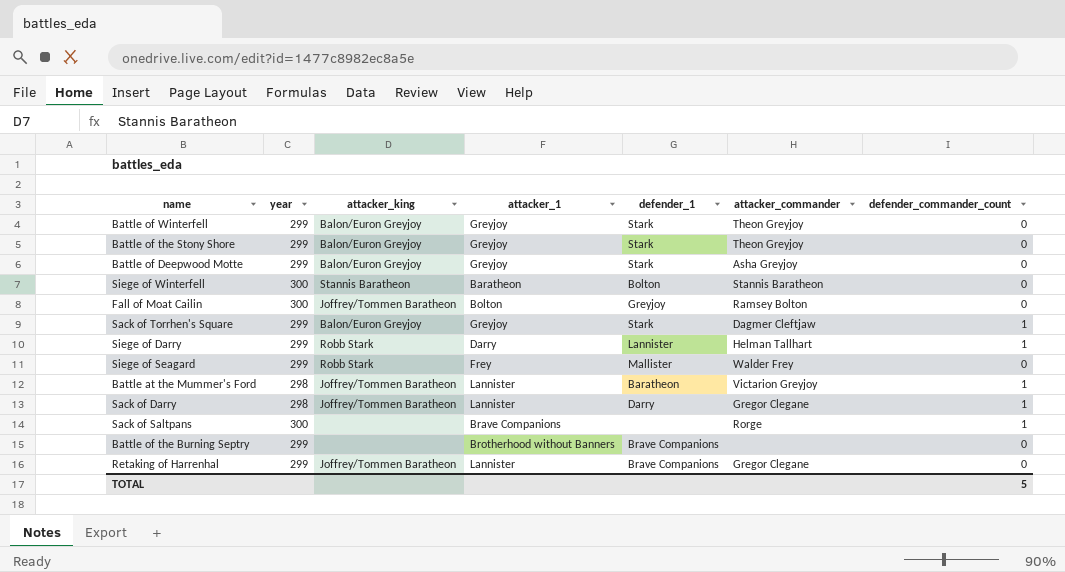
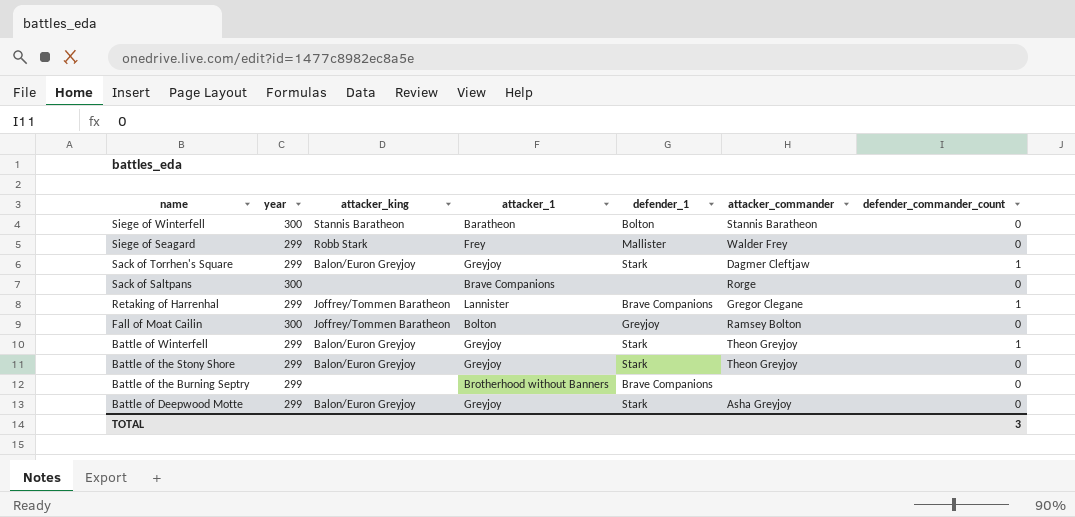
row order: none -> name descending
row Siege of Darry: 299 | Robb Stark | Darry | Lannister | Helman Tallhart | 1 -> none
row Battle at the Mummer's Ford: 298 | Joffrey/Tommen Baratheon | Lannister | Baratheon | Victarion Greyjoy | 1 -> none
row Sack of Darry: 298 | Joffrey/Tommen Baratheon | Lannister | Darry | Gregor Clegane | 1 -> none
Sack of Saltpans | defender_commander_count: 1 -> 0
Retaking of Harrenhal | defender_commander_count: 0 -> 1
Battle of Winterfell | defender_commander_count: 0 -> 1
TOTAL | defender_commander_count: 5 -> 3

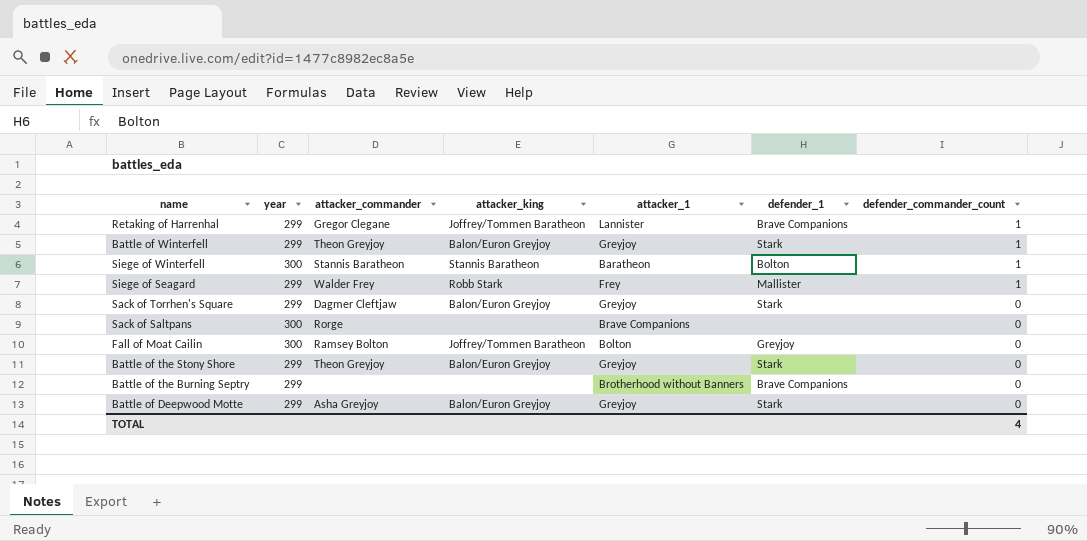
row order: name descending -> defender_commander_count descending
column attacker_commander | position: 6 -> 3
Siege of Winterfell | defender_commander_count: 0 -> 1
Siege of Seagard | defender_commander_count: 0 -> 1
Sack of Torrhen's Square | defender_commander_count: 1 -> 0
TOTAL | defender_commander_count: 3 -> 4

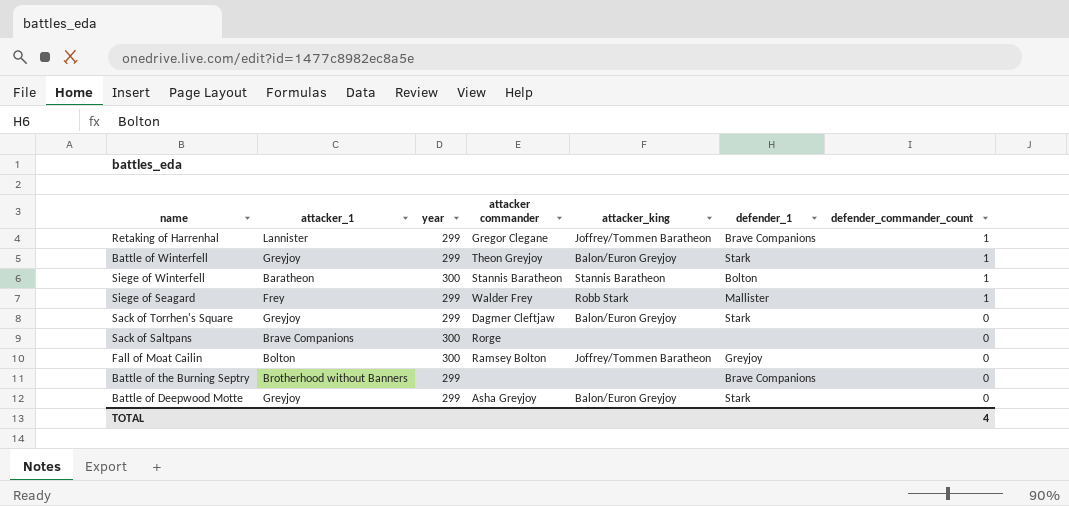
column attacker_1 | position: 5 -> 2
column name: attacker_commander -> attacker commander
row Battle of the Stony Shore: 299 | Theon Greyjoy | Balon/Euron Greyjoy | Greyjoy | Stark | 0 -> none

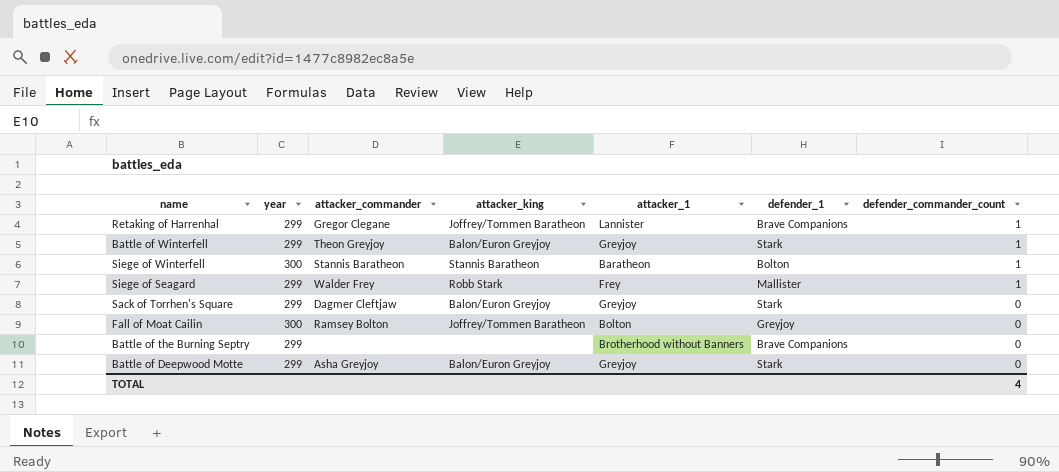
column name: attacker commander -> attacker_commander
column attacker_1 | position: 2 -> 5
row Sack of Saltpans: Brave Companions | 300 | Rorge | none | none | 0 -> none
****
# How to complete this task
Please reproduce every record exactly, leaving the pictures out.

# Response area
row order: none -> name descending
row Siege of Darry: 299 | Robb Stark | Darry | Lannister | Helman Tallhart | 1 -> none
row Battle at the Mummer's Ford: 298 | Joffrey/Tommen Baratheon | Lannister | Baratheon | Victarion Greyjoy | 1 -> none
row Sack of Darry: 298 | Joffrey/Tommen Baratheon | Lannister | Darry | Gregor Clegane | 1 -> none
Sack of Saltpans | defender_commander_count: 1 -> 0
Retaking of Harrenhal | defender_commander_count: 0 -> 1
Battle of Winterfell | defender_commander_count: 0 -> 1
TOTAL | defender_commander_count: 5 -> 3

row order: name descending -> defender_commander_count descending
column attacker_commander | position: 6 -> 3
Siege of Winterfell | defender_commander_count: 0 -> 1
Siege of Seagard | defender_commander_count: 0 -> 1
Sack of Torrhen's Square | defender_commander_count: 1 -> 0
TOTAL | defender_commander_count: 3 -> 4

column attacker_1 | position: 5 -> 2
column name: attacker_commander -> attacker commander
row Battle of the Stony Shore: 299 | Theon Greyjoy | Balon/Euron Greyjoy | Greyjoy | Stark | 0 -> none

column name: attacker commander -> attacker_commander
column attacker_1 | position: 2 -> 5
row Sack of Saltpans: Brave Companions | 300 | Rorge | none | none | 0 -> none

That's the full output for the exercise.